- **Brief**
Could you please output all of the data exactly, without the images?

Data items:
####################

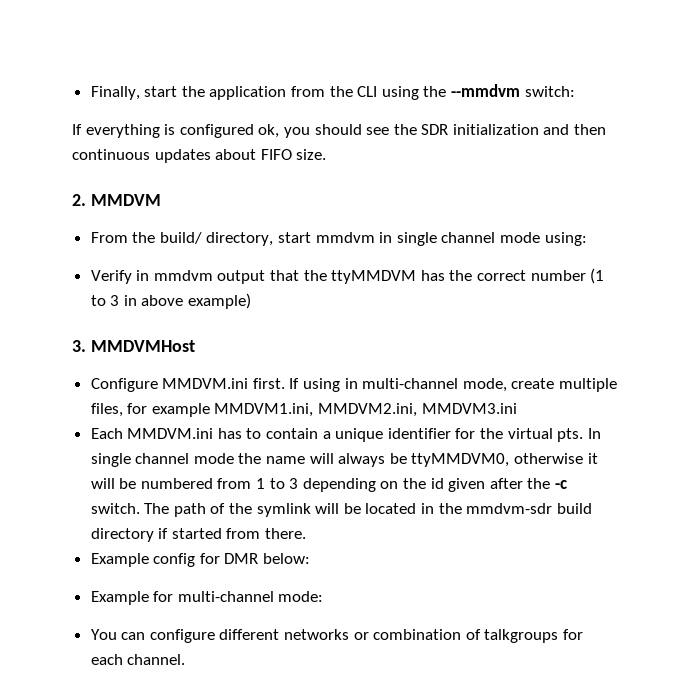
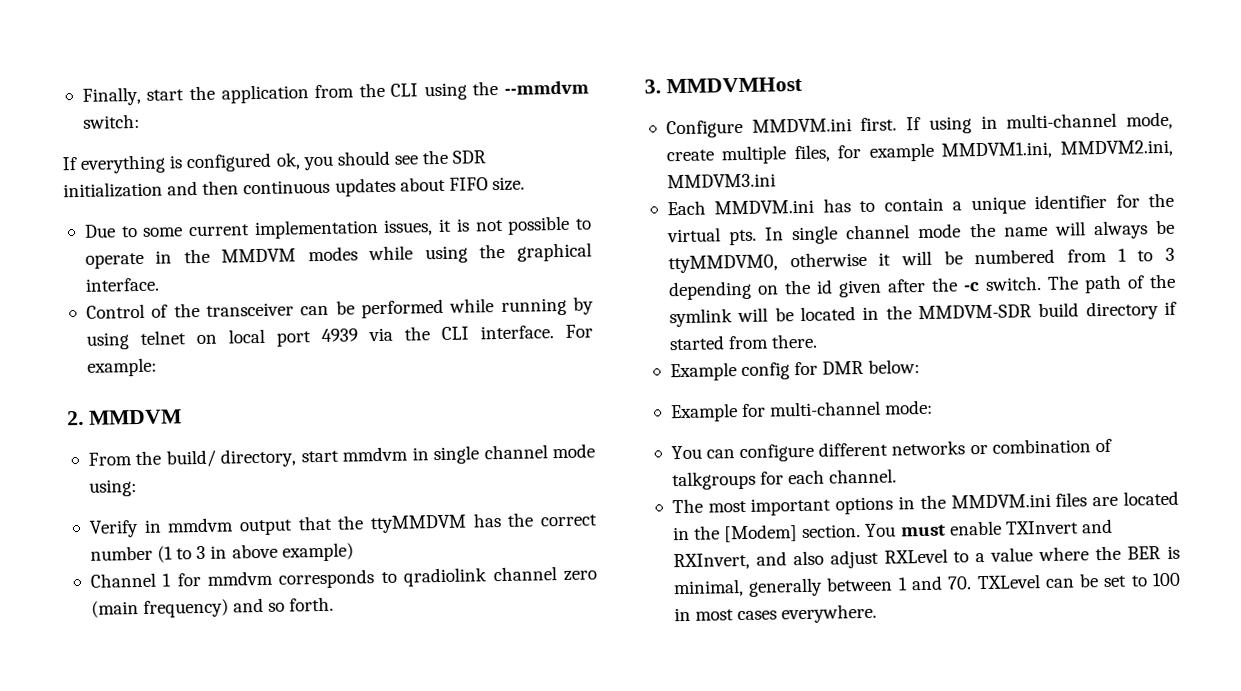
(327, 154) none -> [83,215,592,240] [84,242,592,269] [84,277,160,292] [85,296,594,319] [85,324,593,350] [86,357,157,377] // Due to some current implementation issues, it is not possible to operate in the MMDVM modes while using the graphical interface. // Control of the transceiver can be performed while running by using telnet on local port 4939 via the CLI interface. For example:
(252, 301) none -> [89,566,597,589] [90,596,335,618] // Channel 1 for mmdvm corresponds to qradiolink channel zero (main frequency) and so forth.
[466,503,553,514] mmdvm-sdr -> [917,304,1032,320] MMDVM-SDR
(186, 659) none -> [671,490,1179,516] [672,518,1113,543] [672,545,1180,571] [672,572,1182,598] [673,603,878,624] // The most important options in the MMDVM.ini files are located in the [Modem] section. You must enable TXInvert and RXInvert, and also adjust RXLevel to a value where the BER is minimal, generally between 1 and 70. TXLevel can be set to 100 in most cases everywhere.

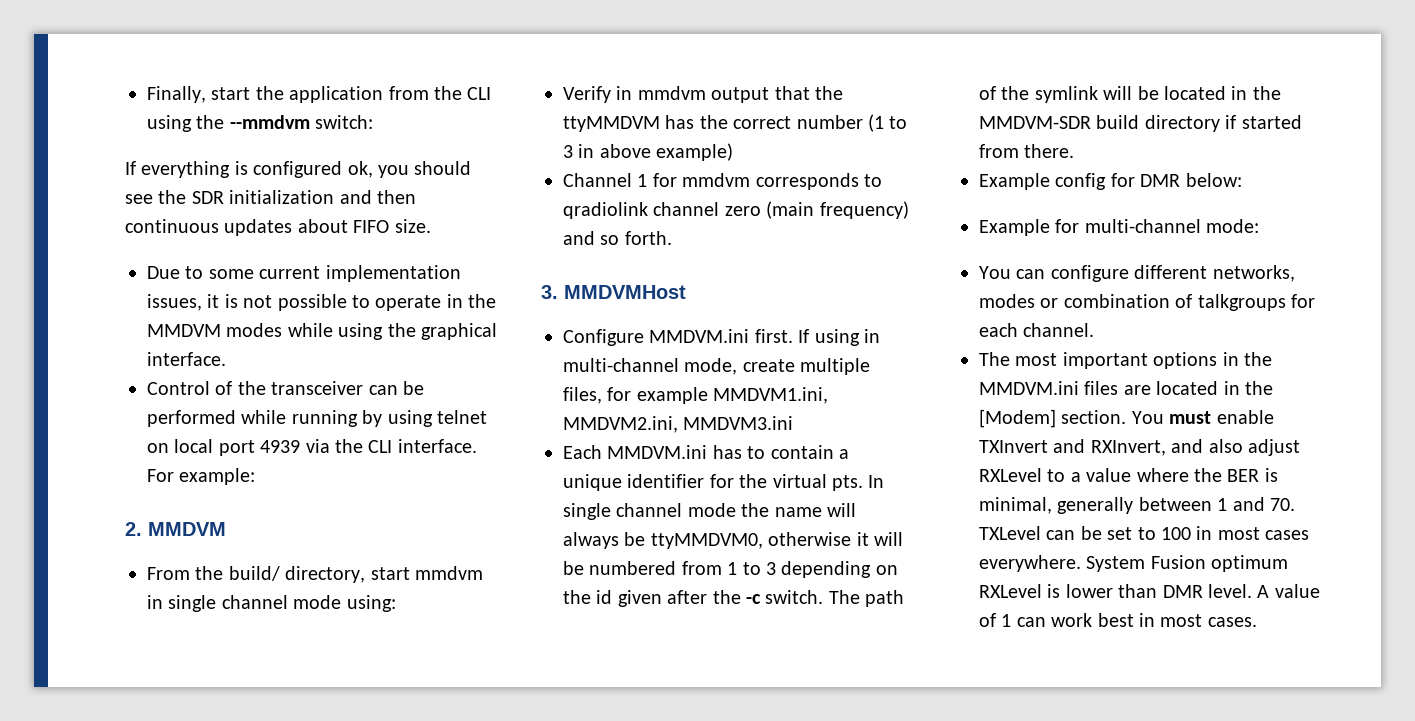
[891,440,966,456] networks -> [1212,265,1295,282] [979,294,1035,308] networks, modes
(878, 613) none -> [1086,555,1289,572] [979,584,1320,598] [979,613,1257,627] System Fusion optimum RXLevel is lower than DMR level. A value of 1 can work best in most cases.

####################

- **Result of this task**
(327, 154) none -> [83,215,592,240] [84,242,592,269] [84,277,160,292] [85,296,594,319] [85,324,593,350] [86,357,157,377] // Due to some current implementation issues, it is not possible to operate in the MMDVM modes while using the graphical interface. // Control of the transceiver can be performed while running by using telnet on local port 4939 via the CLI interface. For example:
(252, 301) none -> [89,566,597,589] [90,596,335,618] // Channel 1 for mmdvm corresponds to qradiolink channel zero (main frequency) and so forth.
[466,503,553,514] mmdvm-sdr -> [917,304,1032,320] MMDVM-SDR
(186, 659) none -> [671,490,1179,516] [672,518,1113,543] [672,545,1180,571] [672,572,1182,598] [673,603,878,624] // The most important options in the MMDVM.ini files are located in the [Modem] section. You must enable TXInvert and RXInvert, and also adjust RXLevel to a value where the BER is minimal, generally between 1 and 70. TXLevel can be set to 100 in most cases everywhere.

[891,440,966,456] networks -> [1212,265,1295,282] [979,294,1035,308] networks, modes
(878, 613) none -> [1086,555,1289,572] [979,584,1320,598] [979,613,1257,627] System Fusion optimum RXLevel is lower than DMR level. A value of 1 can work best in most cases.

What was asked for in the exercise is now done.